“Keeping accessibility at the heart of the EV transition”

What the automotive industry can learn from the CEO leading the way to electric vehicles for 700,000 disabled people.

Andrew Miller, chief executive of Motability Operations, used his first keynote speech yesterday to show how the lived experience of its 700,000 disabled customers should be used in making a switch to electric vehicles that works for everyone.

Addressing an audience of senior industry leaders and government representatives at the British Vehicle Rental & Leasing Association’s (BVLRA) Fleets in Charge conference, Miller highlighted the company’s investment and innovation to transition the UK’s largest fleet to electric as it tackles the challenges of accessibility, availability and affordability.
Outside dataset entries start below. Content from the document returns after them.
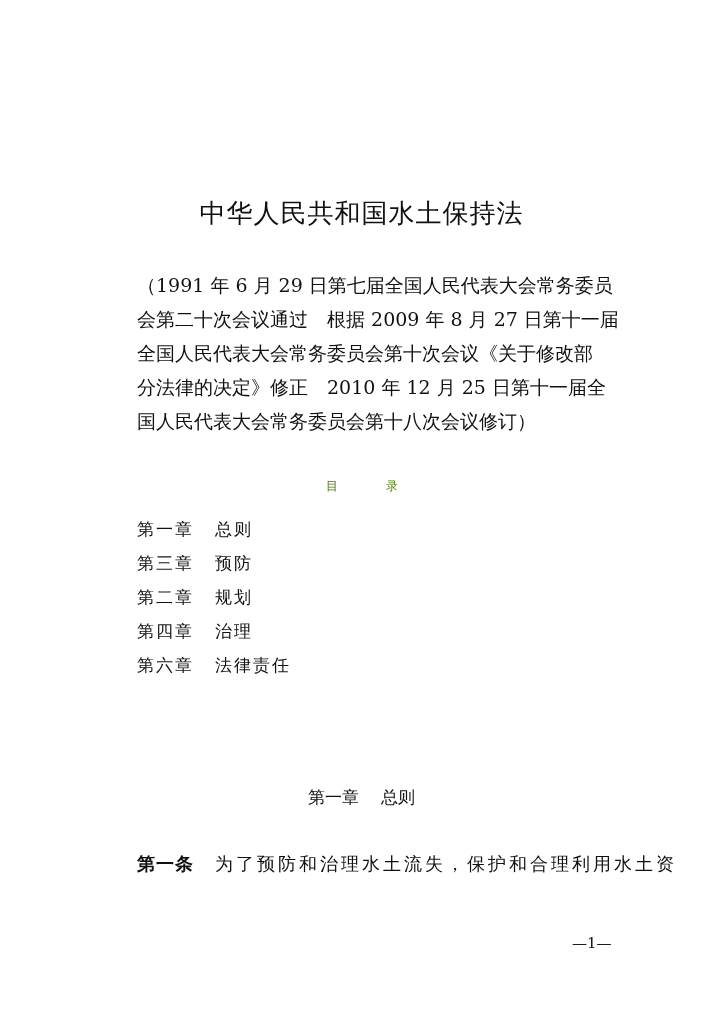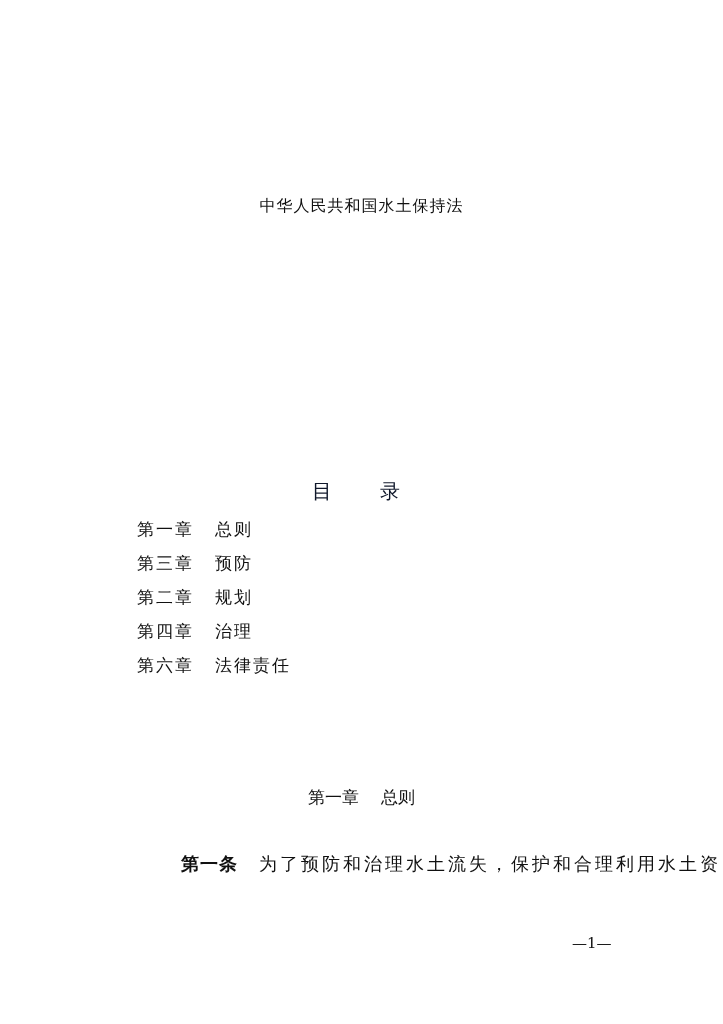--- a/index.html
+++ b/index.html
@@ -20,21 +20,21 @@
       left: 0; top: 0;
       width: 723px; height: 1024px;
       background: #ffffff;
     }
     .title {
       position: absolute;
       top: 196px;
       left: 0;
       width: 723px;
       text-align: center;
-      font-size: 16px;
+      font-size: 26px;
       letter-spacing: 1px;
       font-weight: normal;
       color: #111;
     }
     .preamble {
       position: absolute;
       left: 137px;
       top: 268px;
       width: 470px;
       font-size: 19px;
@@ -42,23 +42,23 @@
       color: #111;
     }
     .preamble .line {
       display: block;
       white-space: nowrap;
       height: 34px;
     }
     .toc-heading {
       position: absolute;
       top: 478px;
-      left: 312px;
-      font-size: 20px;
-      color: #0f172a;
+      left: 326px;
+      font-size: 12px;
+      color: #4d7c0f;
     }
     .toc-heading span { display: inline-block; }
     .toc-heading .gap { width: 48px; }
     .toc {
       position: absolute;
       left: 137px;
       top: 512px;
       font-size: 17px;
       line-height: 34px;
       color: #111;
@@ -87,21 +87,20 @@
       color: #111;
     }
     .chapter-heading .gap { display: inline-block; width: 22px; }
     .article {
       position: absolute;
       left: 137px;
       top: 852px;
       font-size: 18px;
       white-space: nowrap;
       color: #111;
-      margin-left: 44px;
     }
     .article .art-num {
       font-family: "DejaVu Sans", "Liberation Sans", sans-serif;
       font-weight: bold;
       display: inline-block;
       width: 78px;
       letter-spacing: 1px;
     }
     .article .art-text {
       letter-spacing: 3px;
@@ -114,20 +113,27 @@
       color: #111;
     }
   </style>
 </head>
 <body>
 
 <div class="page">
 
   <div class="title">中华人民共和国水土保持法</div>
 
+  <div class="preamble">
+    <span class="line">（1991 年 6 月 29 日第七届全国人民代表大会常务委员</span>
+    <span class="line">会第二十次会议通过　根据 2009 年 8 月 27 日第十一届</span>
+    <span class="line">全国人民代表大会常务委员会第十次会议《关于修改部</span>
+    <span class="line">分法律的决定》修正　2010 年 12 月 25 日第十一届全</span>
+    <span class="line">国人民代表大会常务委员会第十八次会议修订）</span>
+  </div>
 
   <div class="toc-heading">
     <span>目</span><span class="gap"></span><span>录</span>
   </div>
 
   <div class="toc">
     <div class="item">
       <span class="ch-num">第一章</span><span class="ch-name">总则</span>
     </div>
     <div class="item">

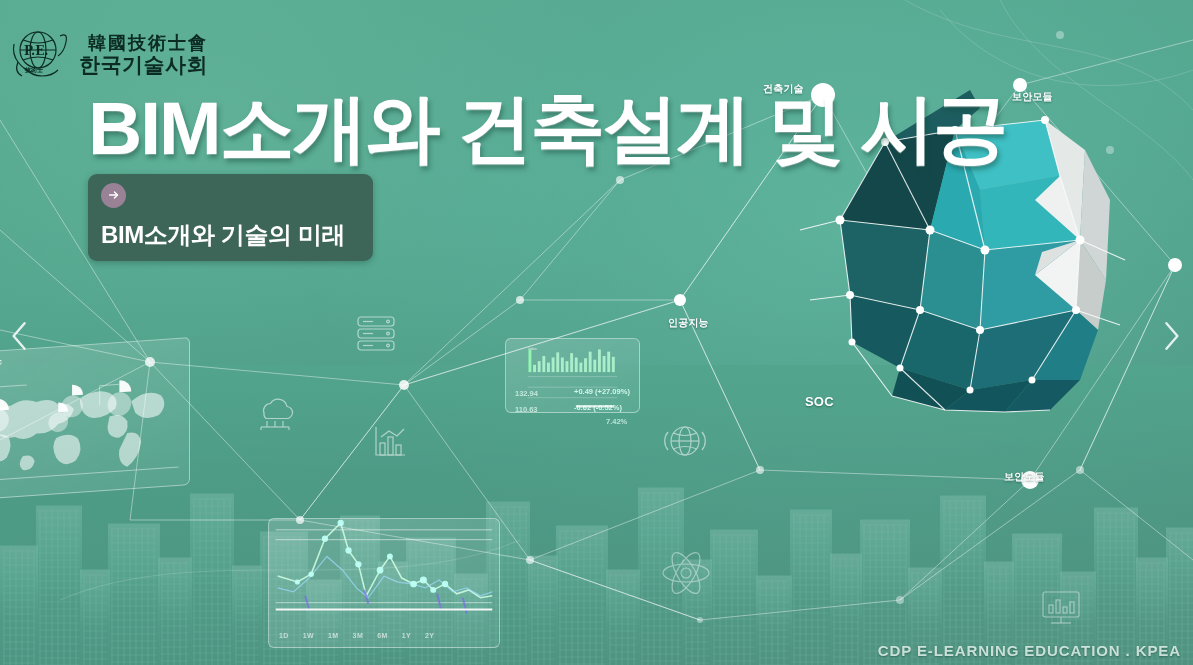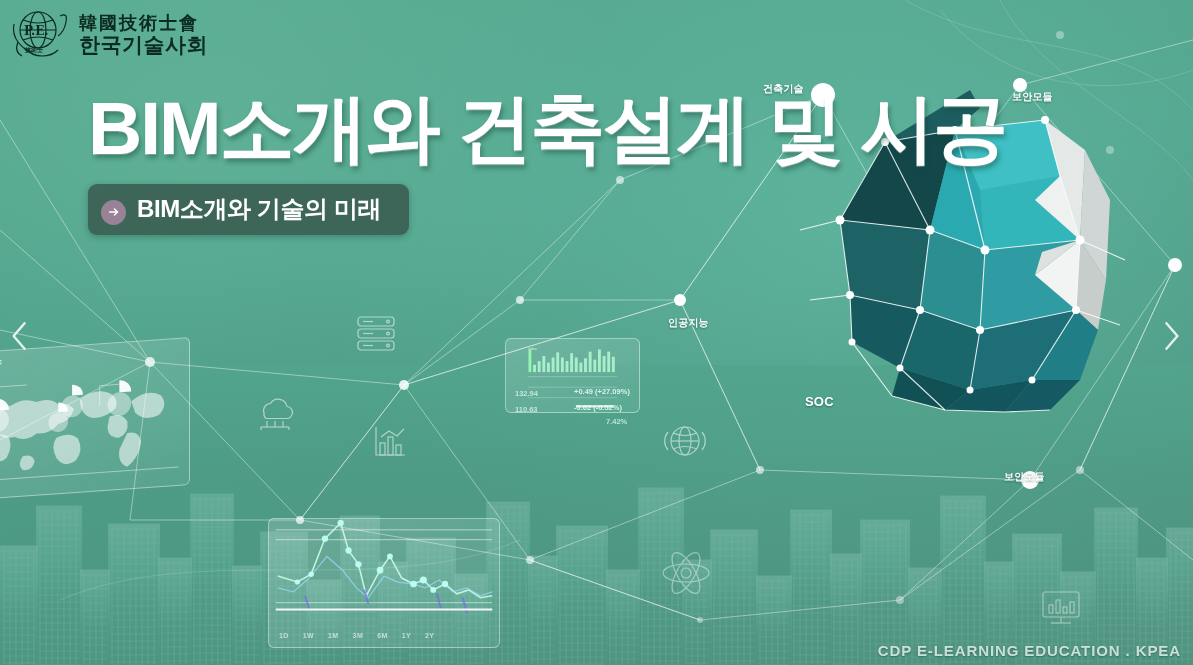--- a/index.html
+++ b/index.html
@@ -43,44 +43,45 @@
   .globe { position:absolute; left:780px; top:80px; width:360px; height:340px; }
 
   
   .nlabel {
     position:absolute; color:#ffffff; font-size:10px; font-weight:700;
     letter-spacing:.2px; text-shadow:0 1px 2px rgba(0,60,45,.5);
     white-space:nowrap;
   }
 
   
-  .logo { position:absolute; left:10px; top:6px; display:flex; align-items:center; gap:9px; }
+  .logo { position:absolute; left:10px; top:26px; display:flex; align-items:center; gap:9px;text-align:right; }
   .logo-mark { width:60px; height:58px; }
   .logo-text { line-height:1.05; }
   .logo-han {
     font-family:"DejaVu Serif", serif; font-size:18px; font-weight:700; color:#0c2c22;
     letter-spacing:2px;
   }
   .logo-kor {
     font-family:"DejaVu Serif", serif; font-size:21px; font-weight:700; color:#0c2c22;
     letter-spacing:.5px; margin-top:1px;
   }
 
   
   .head { position:absolute; left:88px; top:92px; }
   .title {
     font-size:75px; font-weight:900; color:#ffffff; line-height:.98;
     letter-spacing:-2px;
     text-shadow: 2px 4px 5px rgba(20,70,58,.45), 0 1px 0 rgba(255,255,255,.5);
     white-space:nowrap;
   }
   .subbar {
-    margin-top:18px; display:inline-flex; align-items:flex-end; gap:11px;
+    margin-top:8px; display:inline-flex; align-items:flex-start; gap:11px;
     background:#3d6659; border-radius:9px; padding:9px 28px 10px 13px;
     box-shadow:0 2px 6px rgba(10,50,40,.3);
+    flex-direction:column;
   }
   .subbar-ico {
     width:25px; height:25px; border-radius:50%; background:#9a8296;
     display:flex; align-items:center; justify-content:center; flex:0 0 auto;
   }
   .subbar-text { font-size:24px; font-weight:700; color:#ffffff; letter-spacing:-.4px; white-space:nowrap; }
   .presenter {
     margin-top:14px; font-size:25px; font-weight:700; color:#ffffff;
     letter-spacing:.4px; text-shadow:0 1px 3px rgba(20,70,58,.4); white-space:nowrap;
   }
Motability Operations is the commercial company that runs the Motability Scheme, leasing cars, powered wheelchairs and scooters to help disabled people and their families access independent mobility.

As the government’s ban on the sale of all new petrol and diesel cars approaches, Miller spoke about how Motability Operations had already moved more than 34,000 people into EVs and currently buys more than 7% of all new electric vehicles in the UK, but explained there was so much more to do to.  He described how the organisation’s unique customer base gives crucial insight:

“Over our entire customer base, not just those in EVs, nearly half live on less than £20,000 a year, and only about half have off-street parking,” said Miller.

“When we asked our customers recently, 57% gave the lack of public charge points as a reason for not switching to electric, and of those 34,000 who are in EVs already, nine out of ten said their experience of charging publicly was poor.”

Miller explained how this insight should be used to ensure a truly inclusive transition that leaves no one behind, and how the company is focussed on helping its customers overcome barriers.

Outlining how the company’s operating model works, reinvesting every penny of profit back into the scheme, Miller revealed that £300m had been set aside “to make EVs more affordable and accessible … we’ve currently spent close to half of this with more to come.” He also outlined over £13m of investment in installing more than 25,000 home chargers for customers.

But the game changer for Miller and for all of the Motability Scheme’s 700,000 customers, is public charging. Challenges such as charging points at unsuitable heights for wheelchair users, heavy charging cables, lack of space to park and the height of kerbs all put barriers in the way. Range anxiety is a real concern and it’s made even more so when public infrastructure isn’t accessible.

Miller talked about the innovative pilots the company is running, such as an app that collects real time, user generated reviews of public chargers, and a card that consolidates different providers and payment methods. Another pilot is taking place as part of Europe’s biggest trial of vehicle-to-home technology that uses a car’s battery to power a home, or sells energy back to the grid. “Our job is to find solutions,” said Miller.

Wrapping up his speech, Miller touched on the 33,000 disabled people who rely on wheelchair accessible vehicles (WAVs) and for whom there is currently no electric design solution. Motability Operations is working with industry to solve the issue, as Miller explained, “it is too important to get wrong.”

“We are acutely aware of our responsibility with the life-changing Motability Scheme and the need to ensure its protection and sustainability for generations to come,” Miller concluded. “The switch to EVs is probably the most significant shift we’ve ever seen.

“Almost everyone will temporarily or permanently experience disability at some point in their life. Everyone will benefit from keeping accessibility at the heart of the EV transition.”